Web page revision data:
——
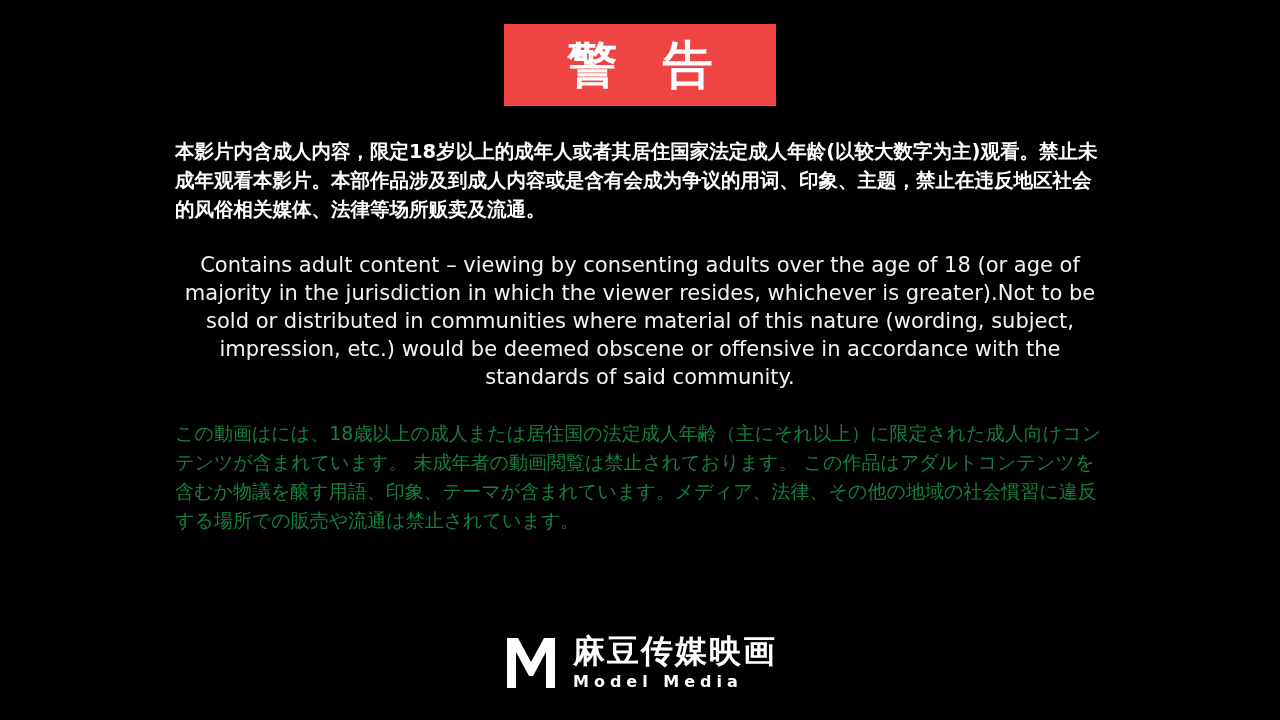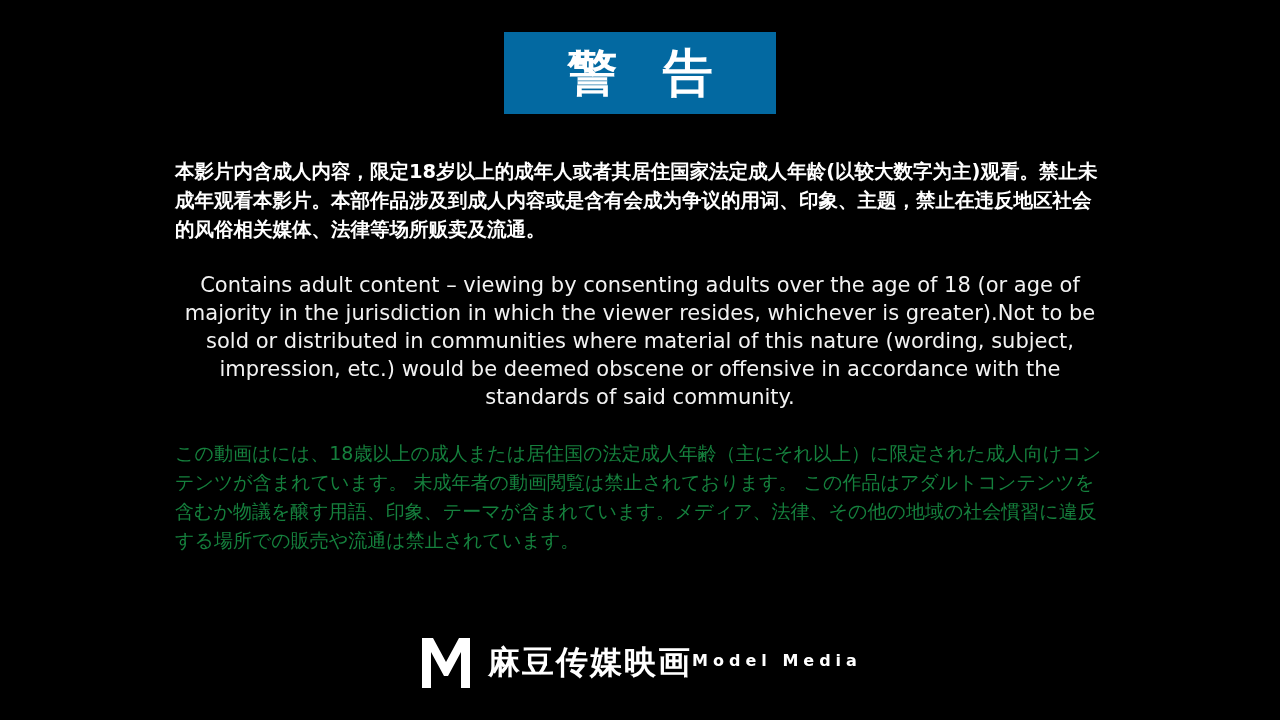--- a/index.html
+++ b/index.html
@@ -20,24 +20,24 @@
     position: absolute;
     inset: 0;
     background: #000000;
     display: flex;
     flex-direction: column;
     align-items: center;
   }
 
   
   .warning-banner {
-    margin-top: 32px;
+    margin-top: 24px;
     width: 272px;
     height: 82px;
-    background: #0369a1;
+    background: #ef4444;
     display: flex;
     align-items: center;
     justify-content: center;
   }
   .warning-banner-text {
     font-family: "DejaVu Sans", sans-serif;
     font-weight: bold;
     font-size: 50px;
     letter-spacing: 14px;
     color: #ffffff;
@@ -45,21 +45,21 @@
     line-height: 1;
   }
 
   
   .text-block {
     width: 930px;
     margin-top: 28px;
   }
 
   .para {
-    margin: 16px 0 0 0;
+    margin: 4px 0 0 0;
     color: #ffffff;
   }
 
   .para-zh {
     font-family: "DejaVu Sans", sans-serif;
     font-weight: bold;
     font-size: 19.5px;
     line-height: 1.48;
     letter-spacing: 0px;
     text-align: left;
@@ -96,21 +96,21 @@
     justify-content: center;
     gap: 14px;
   }
   .logo-mark {
     width: 56px;
     height: 60px;
     display: block;
   }
   .logo-text {
     display: flex;
-    flex-direction: row;
+    flex-direction: column;
     justify-content: flex-end;
     line-height: 1;
   }
   .logo-cn {
     font-family: "DejaVu Sans", sans-serif;
     font-weight: bold;
     font-size: 32px;
     letter-spacing: 2px;
     color: #ffffff;
   }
——
» Exercise objective
Keep the pictures out of the copy and write out the data exactly as it stands.

» Task result
--- a/index.html
+++ b/index.html
@@ -20,24 +20,24 @@
     position: absolute;
     inset: 0;
     background: #000000;
     display: flex;
     flex-direction: column;
     align-items: center;
   }
 
   
   .warning-banner {
-    margin-top: 32px;
+    margin-top: 24px;
     width: 272px;
     height: 82px;
-    background: #0369a1;
+    background: #ef4444;
     display: flex;
     align-items: center;
     justify-content: center;
   }
   .warning-banner-text {
     font-family: "DejaVu Sans", sans-serif;
     font-weight: bold;
     font-size: 50px;
     letter-spacing: 14px;
     color: #ffffff;
@@ -45,21 +45,21 @@
     line-height: 1;
   }
 
   
   .text-block {
     width: 930px;
     margin-top: 28px;
   }
 
   .para {
-    margin: 16px 0 0 0;
+    margin: 4px 0 0 0;
     color: #ffffff;
   }
 
   .para-zh {
     font-family: "DejaVu Sans", sans-serif;
     font-weight: bold;
     font-size: 19.5px;
     line-height: 1.48;
     letter-spacing: 0px;
     text-align: left;
@@ -96,21 +96,21 @@
     justify-content: center;
     gap: 14px;
   }
   .logo-mark {
     width: 56px;
     height: 60px;
     display: block;
   }
   .logo-text {
     display: flex;
-    flex-direction: row;
+    flex-direction: column;
     justify-content: flex-end;
     line-height: 1;
   }
   .logo-cn {
     font-family: "DejaVu Sans", sans-serif;
     font-weight: bold;
     font-size: 32px;
     letter-spacing: 2px;
     color: #ffffff;
   }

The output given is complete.